··· Data in this exercise ···

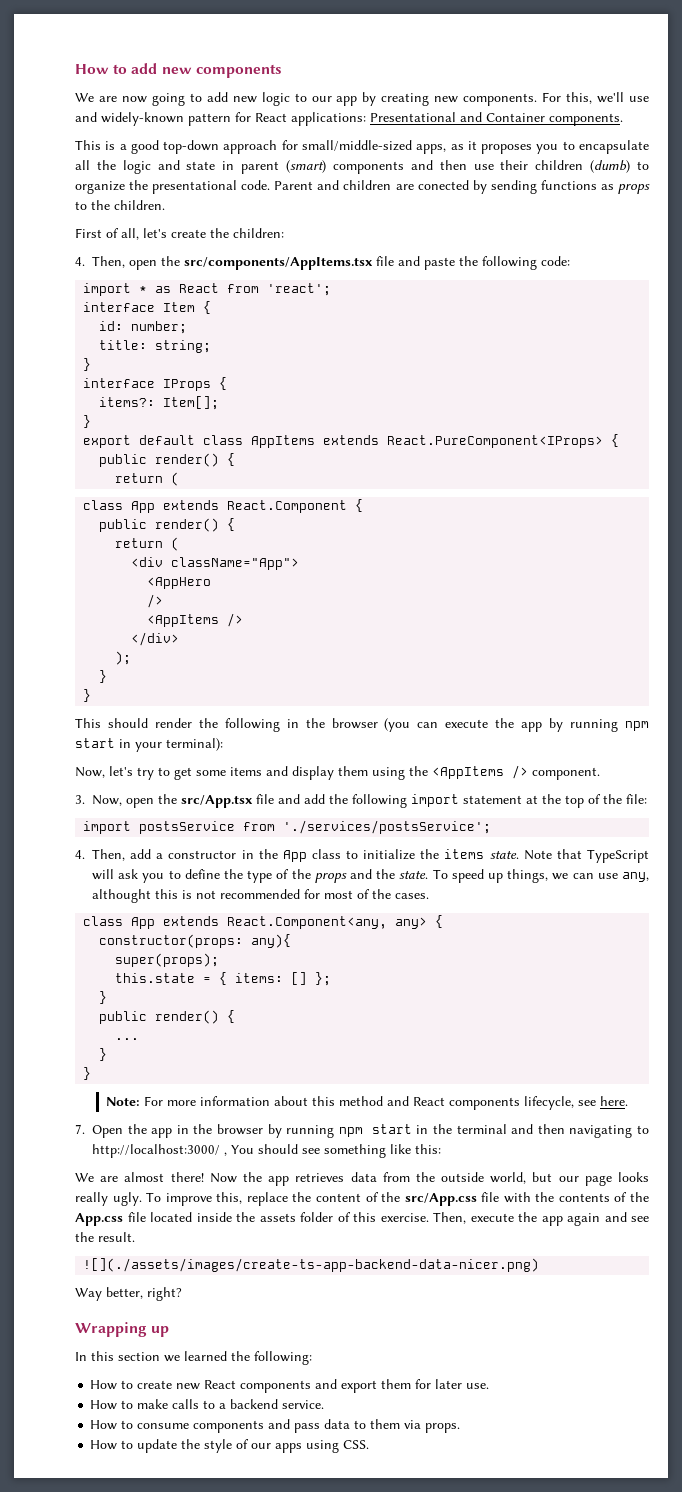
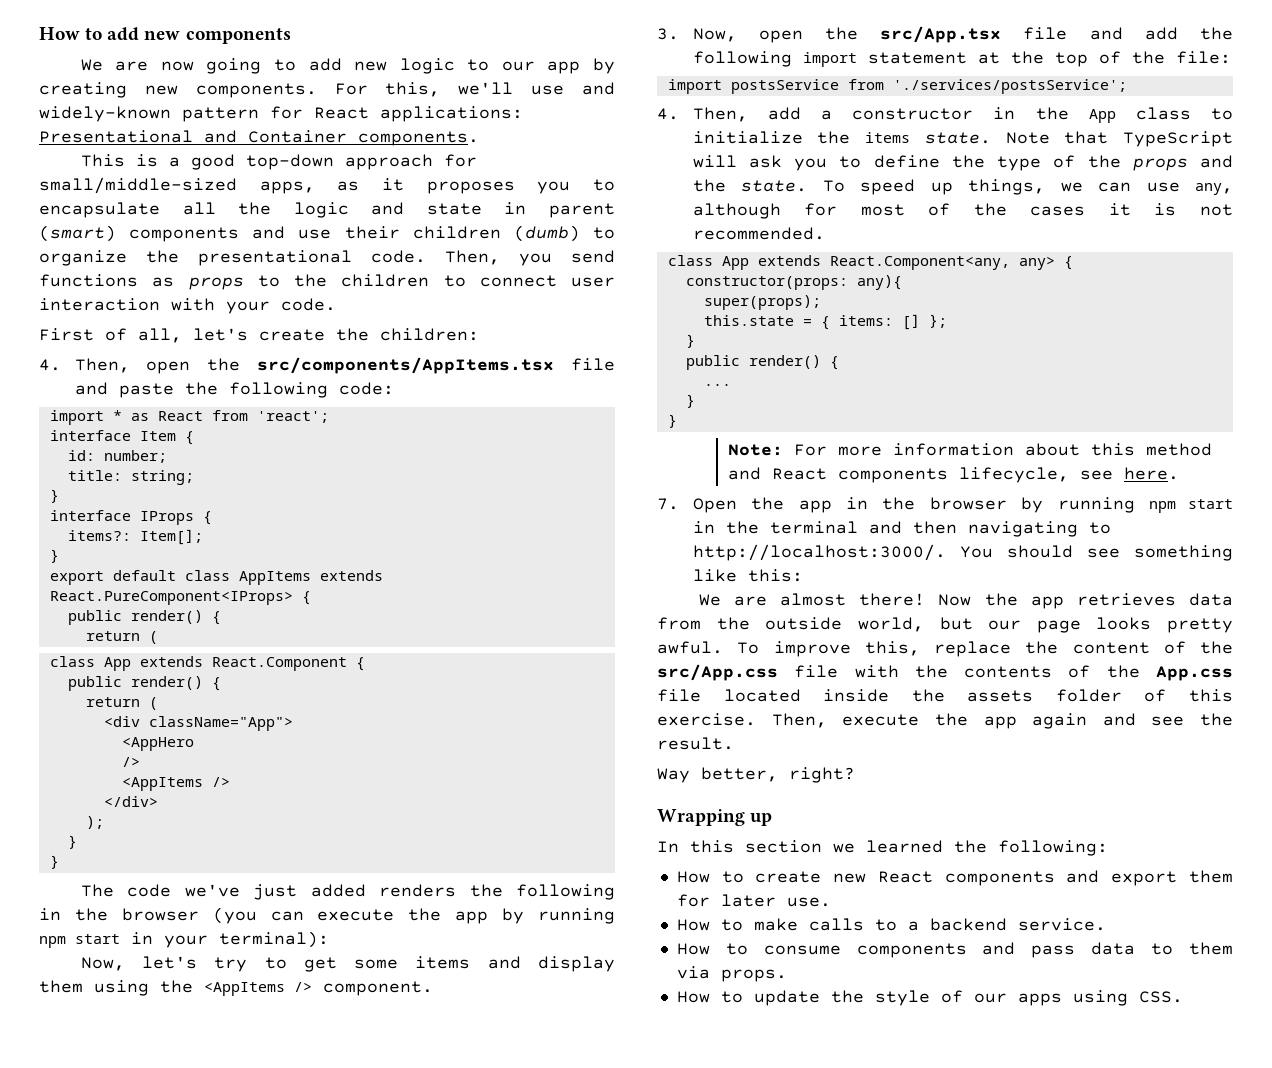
[439,160,467,170] then -> (286, 232) none
[274,180,537,194] Parent and children are conected by sending -> [445,250,615,266] Then, you send
[114,200,165,210] children. -> [341,274,615,287] [39,298,336,314] children to connect user interaction with your code.
[75,718,192,728] This should render -> [80,884,457,900] The code we've just added renders
[92,889,429,903] althought this is not recommended for most of the cases. -> [692,203,1233,219] [692,227,825,240] although for most of the cases it is not recommended.
[92,1144,227,1158] http://localhost:3000/ , -> [692,544,946,561] http://localhost:3000/.
[75,1192,142,1206] really ugly. -> [1167,618,1233,633] [657,641,723,654] pretty awful.
[83,1258,540,1272] // ![](./assets/images/create-ts-app-backend-data-nicer.png) -> (734, 743) none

···

Return the records above exactly, without the pictures.

> **Task output**
[439,160,467,170] then -> (286, 232) none
[274,180,537,194] Parent and children are conected by sending -> [445,250,615,266] Then, you send
[114,200,165,210] children. -> [341,274,615,287] [39,298,336,314] children to connect user interaction with your code.
[75,718,192,728] This should render -> [80,884,457,900] The code we've just added renders
[92,889,429,903] althought this is not recommended for most of the cases. -> [692,203,1233,219] [692,227,825,240] although for most of the cases it is not recommended.
[92,1144,227,1158] http://localhost:3000/ , -> [692,544,946,561] http://localhost:3000/.
[75,1192,142,1206] really ugly. -> [1167,618,1233,633] [657,641,723,654] pretty awful.
[83,1258,540,1272] // ![](./assets/images/create-ts-app-backend-data-nicer.png) -> (734, 743) none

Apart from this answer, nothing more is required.